The case stems from lawsuits - known as the RNPS Claims - brought against Mattel and Fisher-Price by individuals alleging respiratory injuries linked to long-term exposure to products made over several decades. With claims scattered across different years and jurisdictions, Mattel turned to its excess liability insurers for coverage. The group includes XL Insurance America, Chubb (through ACE entities), National Union Fire Insurance, Great American Assurance, and several others.
In a March 2025 decision, Delaware Superior Court Judge Mary M. Johnston ruled that the RNPS Claims amounted to a single “occurrence” under the policies and must be allocated based on the injury year. The court also found Great American has a duty to defend Mattel for claims tied to 2013.
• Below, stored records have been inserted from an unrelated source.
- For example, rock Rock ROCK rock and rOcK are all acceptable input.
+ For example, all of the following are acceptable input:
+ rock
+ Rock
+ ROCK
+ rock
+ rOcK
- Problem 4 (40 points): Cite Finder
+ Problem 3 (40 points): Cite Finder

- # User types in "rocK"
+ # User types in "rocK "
Several issues were left undecided, including how specific policy provisions might impact coverage. Among them: the “Corridor Retention,” National Union’s PCOH (Products and Completed Operations Hazard) Endorsement, and a Trailing Retention Endorsement that could, depending on its reading, eliminate the duty to defend altogether. Those questions are scheduled for trial.
But Chubb and National Union wanted out sooner. In late June, they asked the court to either allow a partial final judgment or approve an interlocutory appeal. Chubb argued that, based on the court’s earlier findings, its policies - along with those issued by Aspen and American Guarantee - could no longer be triggered by future RNPS claims. Chubb also noted it had already spent more than $100 million defending Mattel and sought to cut its losses.
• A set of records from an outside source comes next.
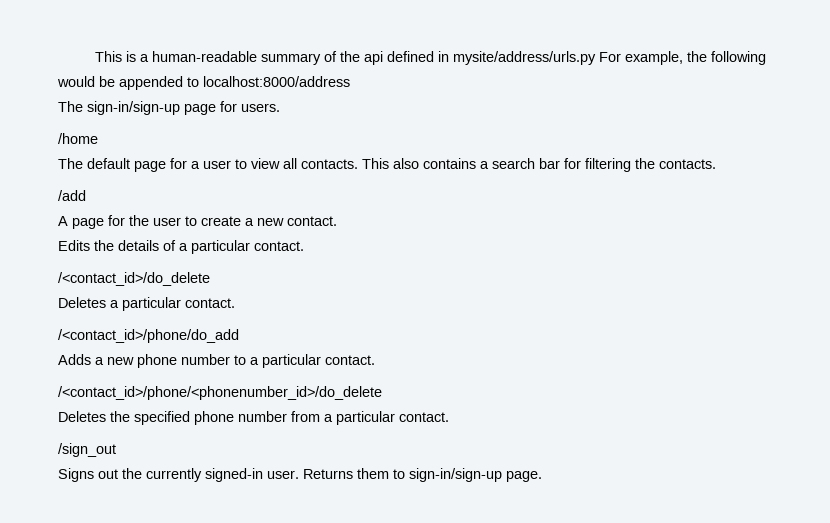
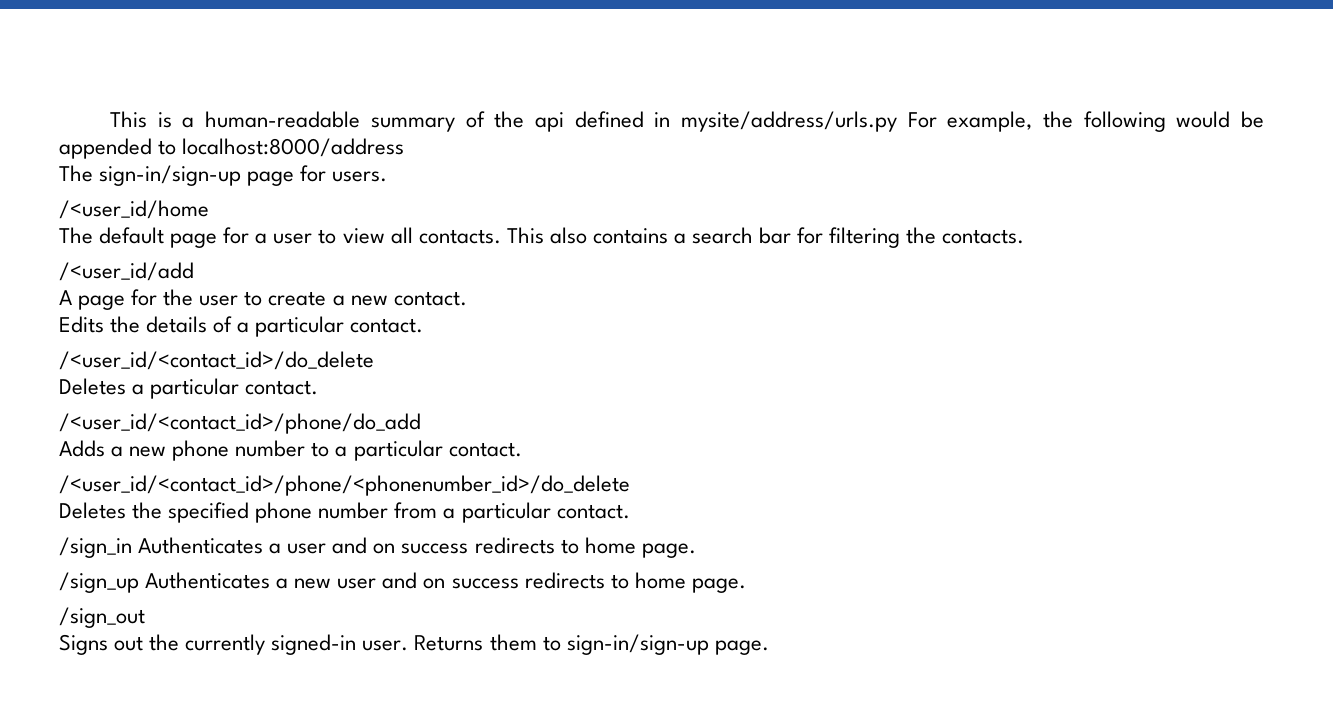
- /home
+ /<user_id/home
- /add
+ /<user_id/add
- /<contact_id>/do_delete
+ /<user_id/<contact_id>/do_delete
- /<contact_id>/phone/do_add
+ /<user_id/<contact_id>/phone/do_add
- /<contact_id>/phone/<phonenumber_id>/do_delete
+ /<user_id/<contact_id>/phone/<phonenumber_id>/do_delete
+ /sign_in Authenticates a user and on success redirects to home page.
+ /sign_up Authenticates a new user and on success redirects to home page.

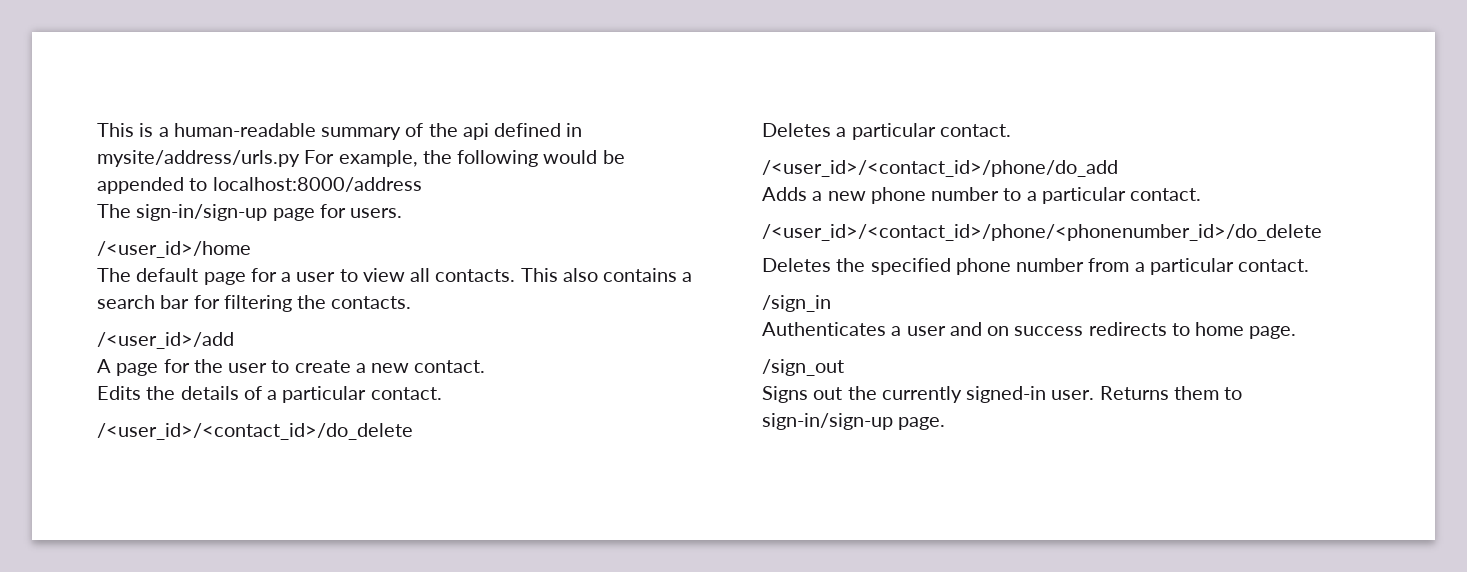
- /<user_id/home
+ /<user_id>/home
- /<user_id/add
+ /<user_id>/add
- /<user_id/<contact_id>/do_delete
+ /<user_id>/<contact_id>/do_delete
- /<user_id/<contact_id>/phone/do_add
+ /<user_id>/<contact_id>/phone/do_add
- /<user_id/<contact_id>/phone/<phonenumber_id>/do_delete
+ /<user_id>/<contact_id>/phone/<phonenumber_id>/do_delete
- /sign_in Authenticates a user and on success redirects to home page.
+ /sign_in
+ Authenticates a user and on success redirects to home page.
- /sign_up Authenticates a new user and on success redirects to home page.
Judge Johnston denied both requests. In her July 9 order, she wrote that unresolved issues - particularly around the policy endorsements - meant it was too early to certify an appeal. She added that future RNPS claims might still implicate other policy years, depending on when injuries allegedly occurred.
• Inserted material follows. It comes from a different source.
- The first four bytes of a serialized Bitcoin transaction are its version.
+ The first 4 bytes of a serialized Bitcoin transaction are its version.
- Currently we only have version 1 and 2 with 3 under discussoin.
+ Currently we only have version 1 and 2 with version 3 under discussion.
The court also dismissed the financial argument. Simply having spent millions on defense, Johnston wrote, wasn’t enough to meet the standard for early appeal. If financial impact alone were enough, she noted, “there would be partial final judgment entered in virtually every case.”
National Union’s separate request to appeal the court’s decision not to interpret its PCOH Endorsement at the summary judgment stage was rejected as well. The court emphasized that disputes over policy interpretation don’t qualify as “substantial issues” warranting immediate appellate review under Delaware rules.
For now, the case remains in the trial phase, with key coverage and defense issues still open. The court’s ruling serves as a reminder: in high-dollar insurance fights, patience isn’t optional.